_The task_.
The lines below from the one with "align-items: none ->" up to and including the one with "flex-direction: column ->" are what you should set down, exactly and without pictures.

_Input for this task_.
——

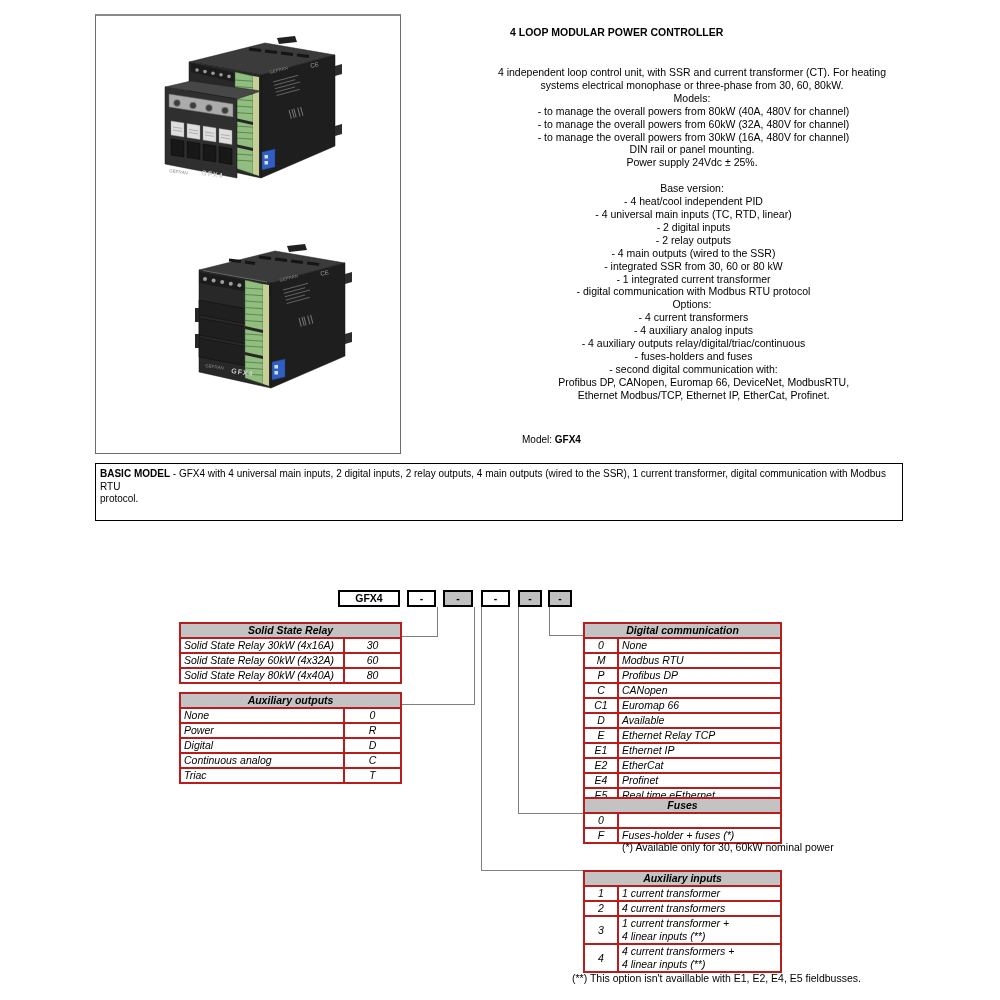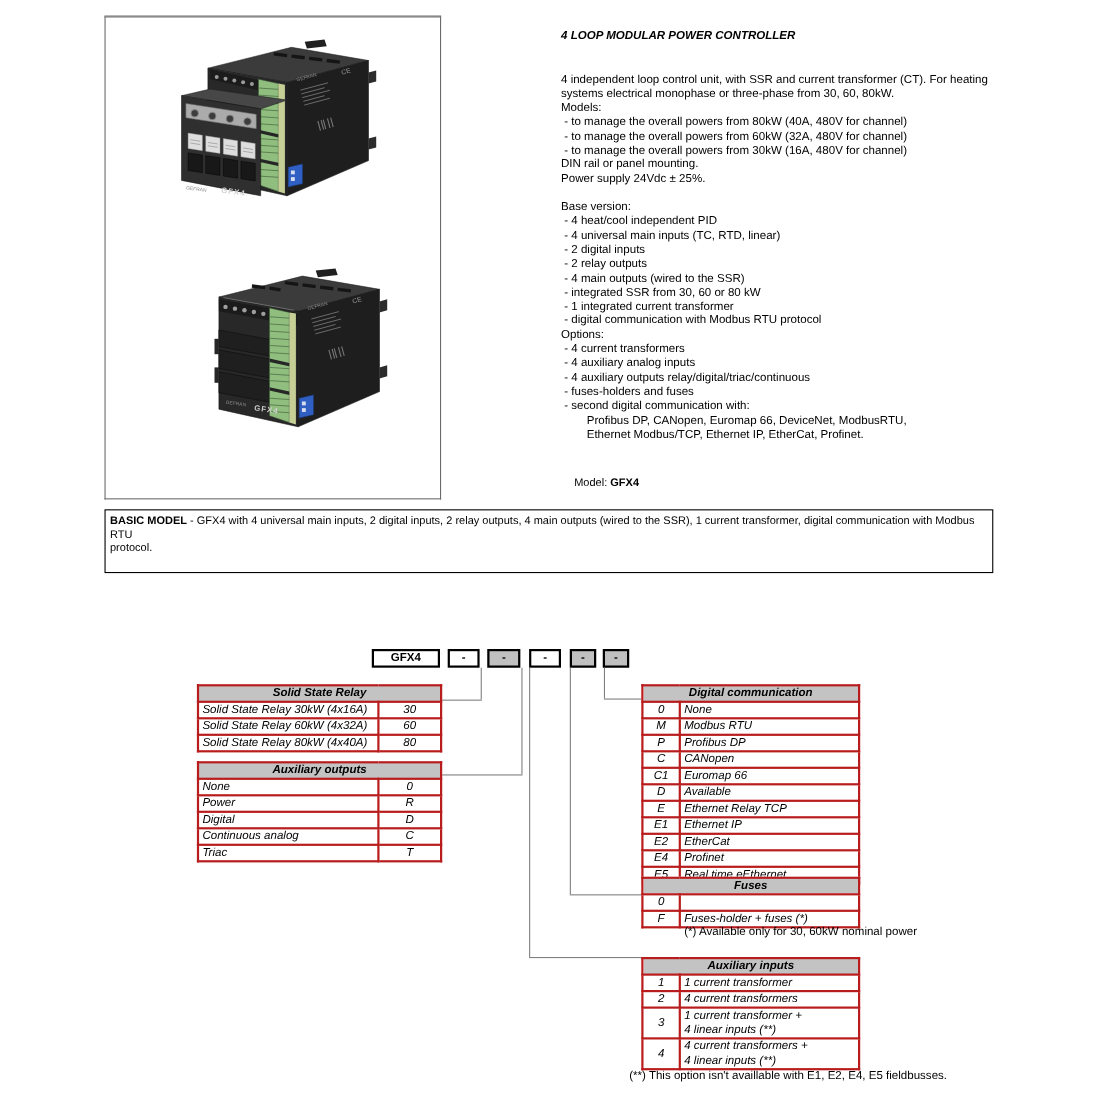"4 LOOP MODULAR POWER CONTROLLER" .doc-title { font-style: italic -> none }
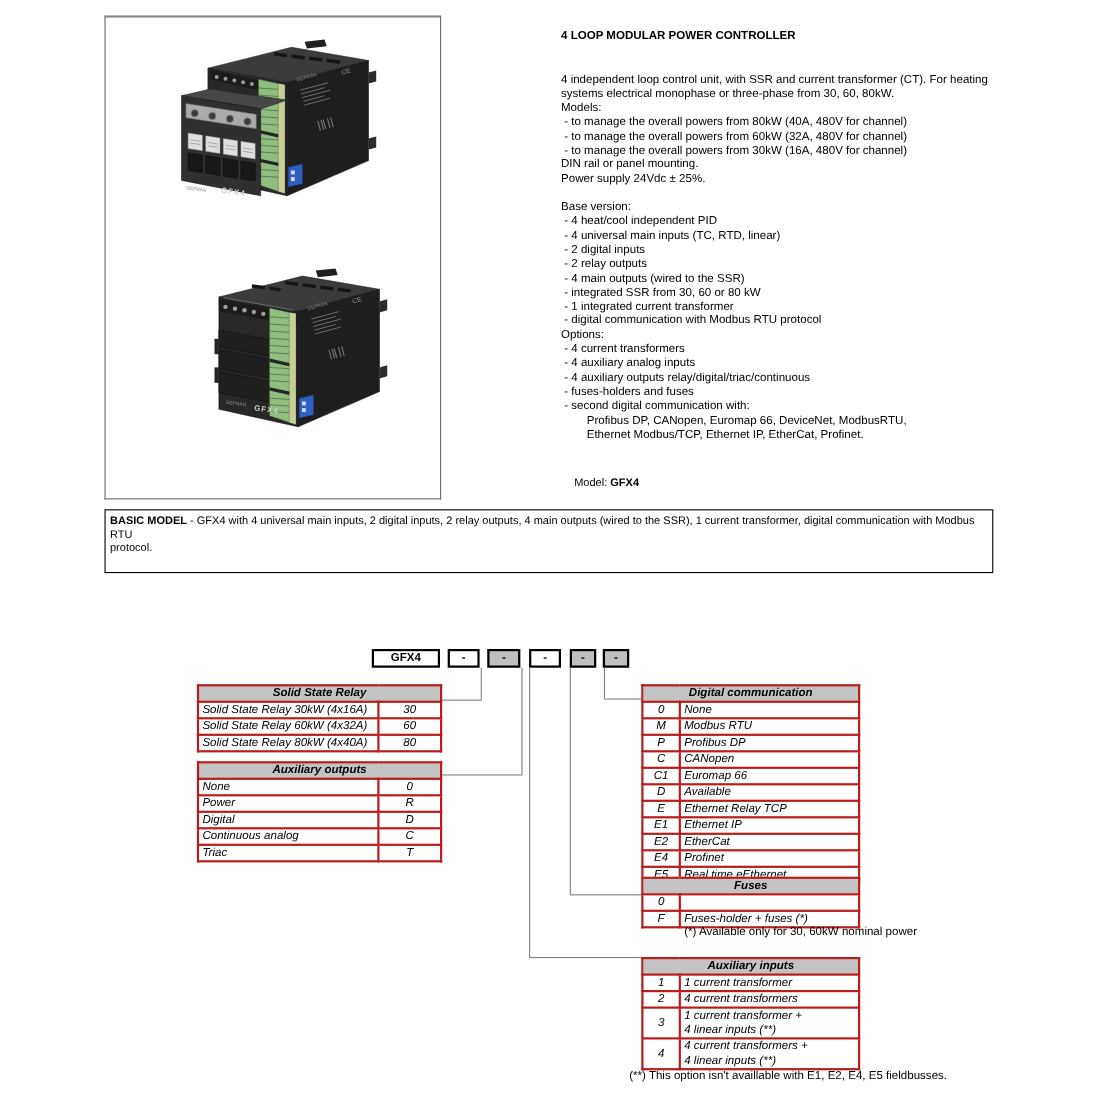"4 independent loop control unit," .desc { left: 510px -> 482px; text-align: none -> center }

——

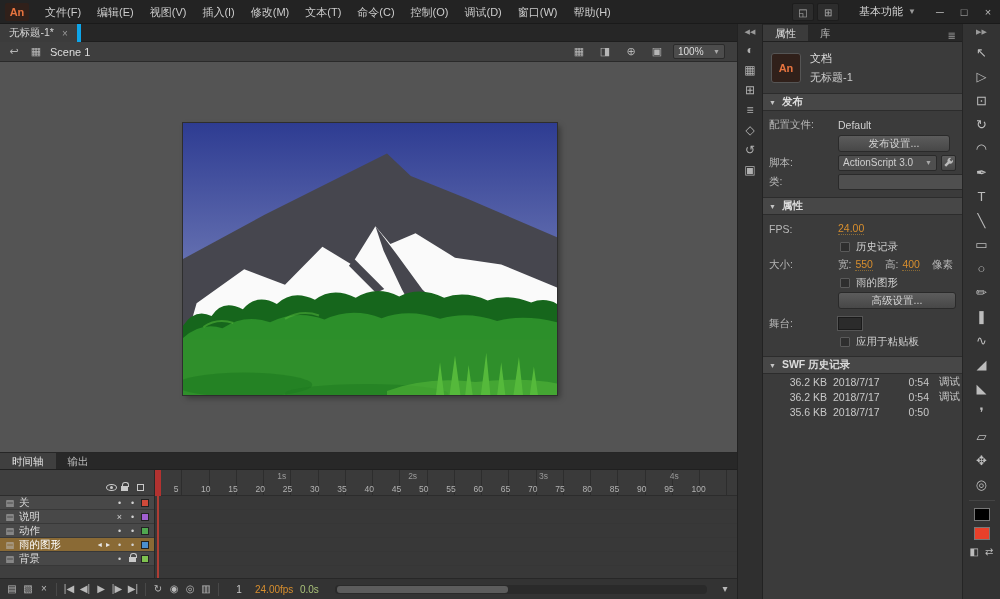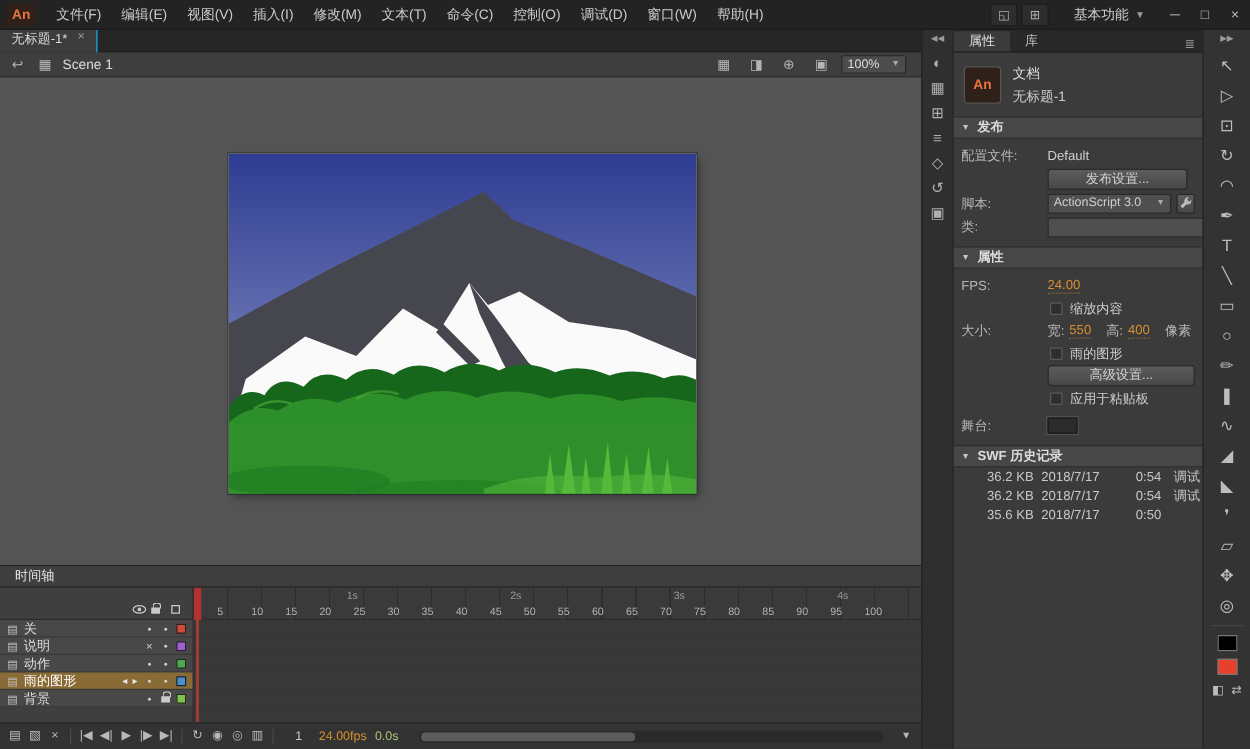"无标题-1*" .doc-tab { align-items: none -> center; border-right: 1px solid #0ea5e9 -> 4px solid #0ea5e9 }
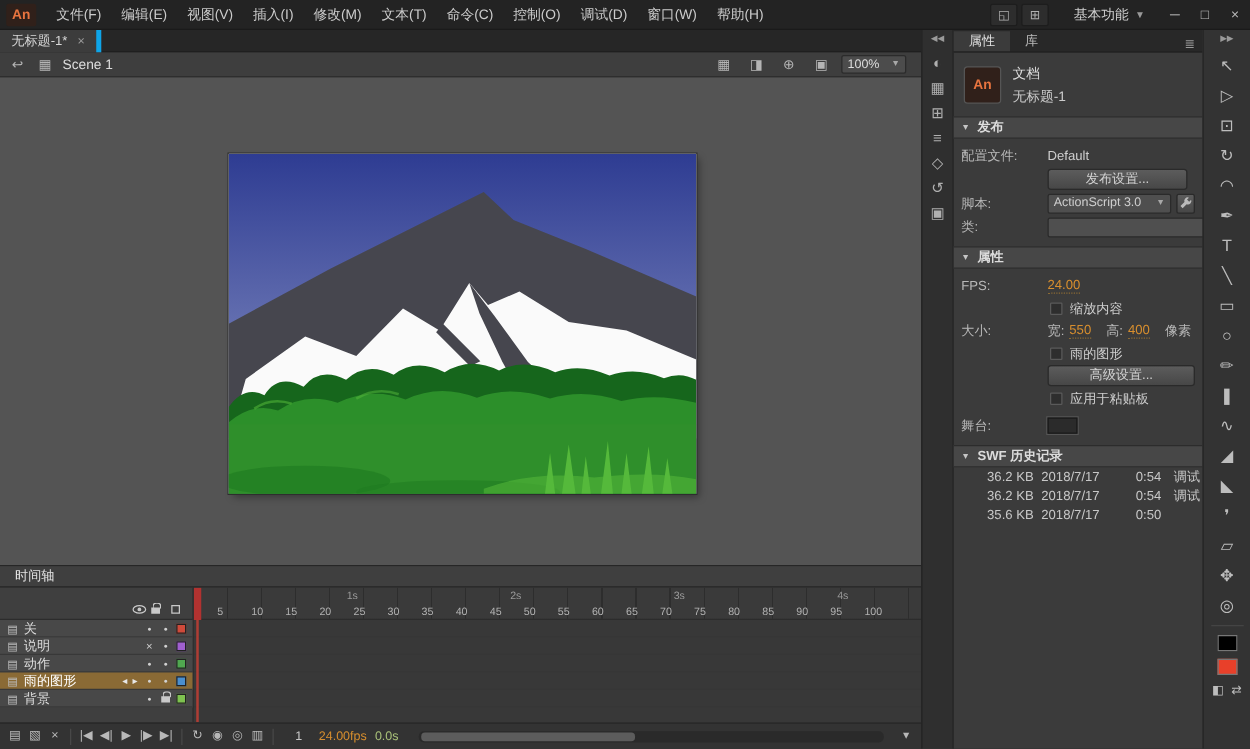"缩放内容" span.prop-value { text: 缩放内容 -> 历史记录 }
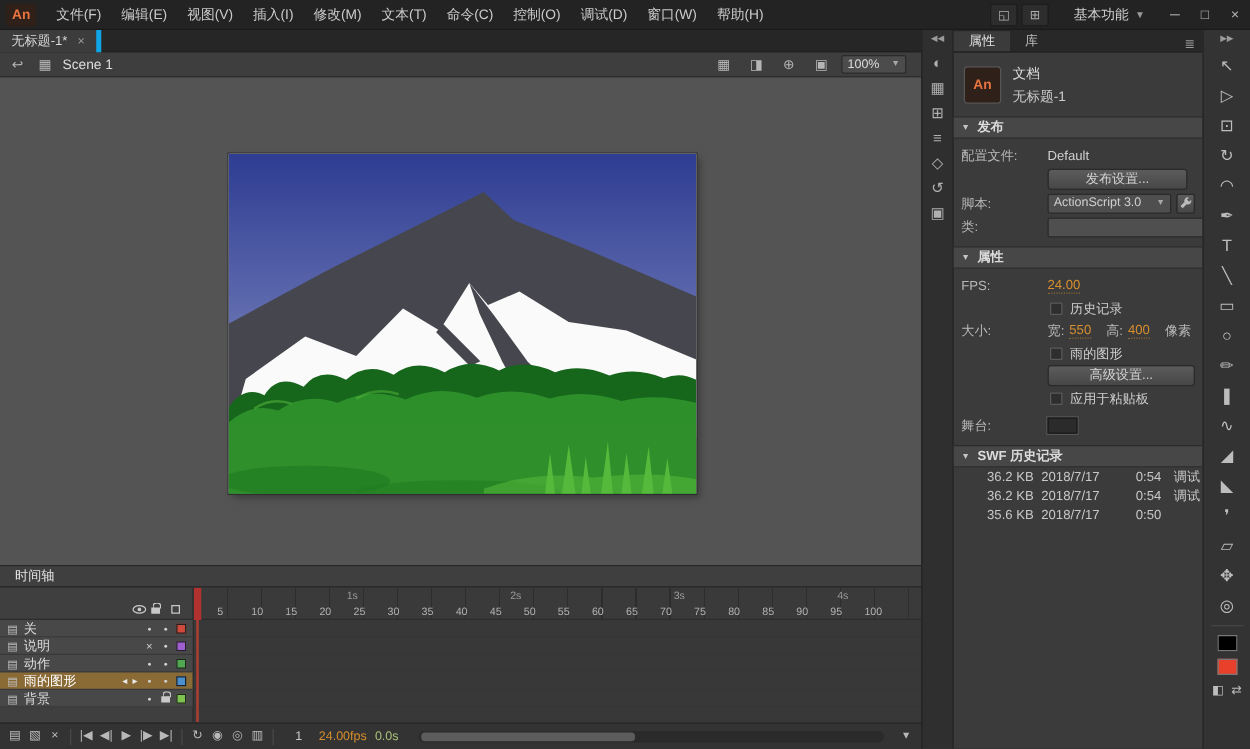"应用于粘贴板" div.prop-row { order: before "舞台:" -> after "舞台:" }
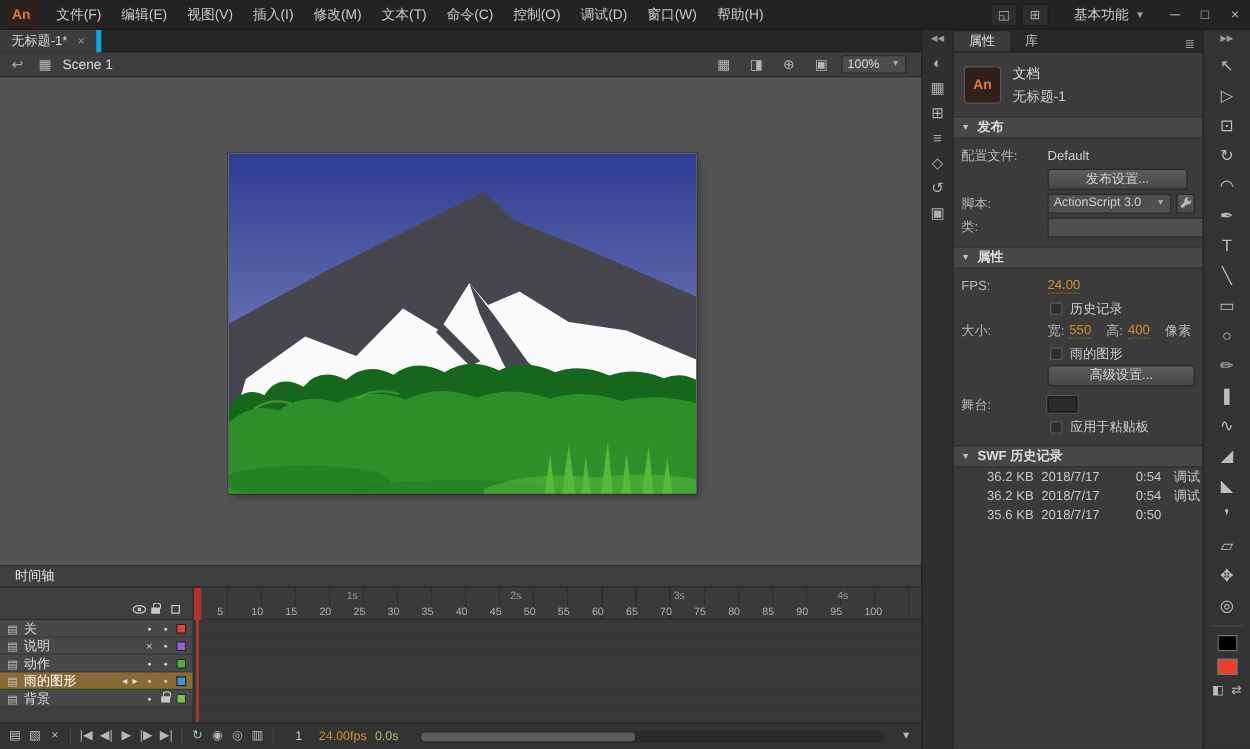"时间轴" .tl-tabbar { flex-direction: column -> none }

——

_Task response_.
"无标题-1*" .doc-tab { align-items: none -> center; border-right: 1px solid #0ea5e9 -> 4px solid #0ea5e9 }
"缩放内容" span.prop-value { text: 缩放内容 -> 历史记录 }
"应用于粘贴板" div.prop-row { order: before "舞台:" -> after "舞台:" }
"时间轴" .tl-tabbar { flex-direction: column -> none }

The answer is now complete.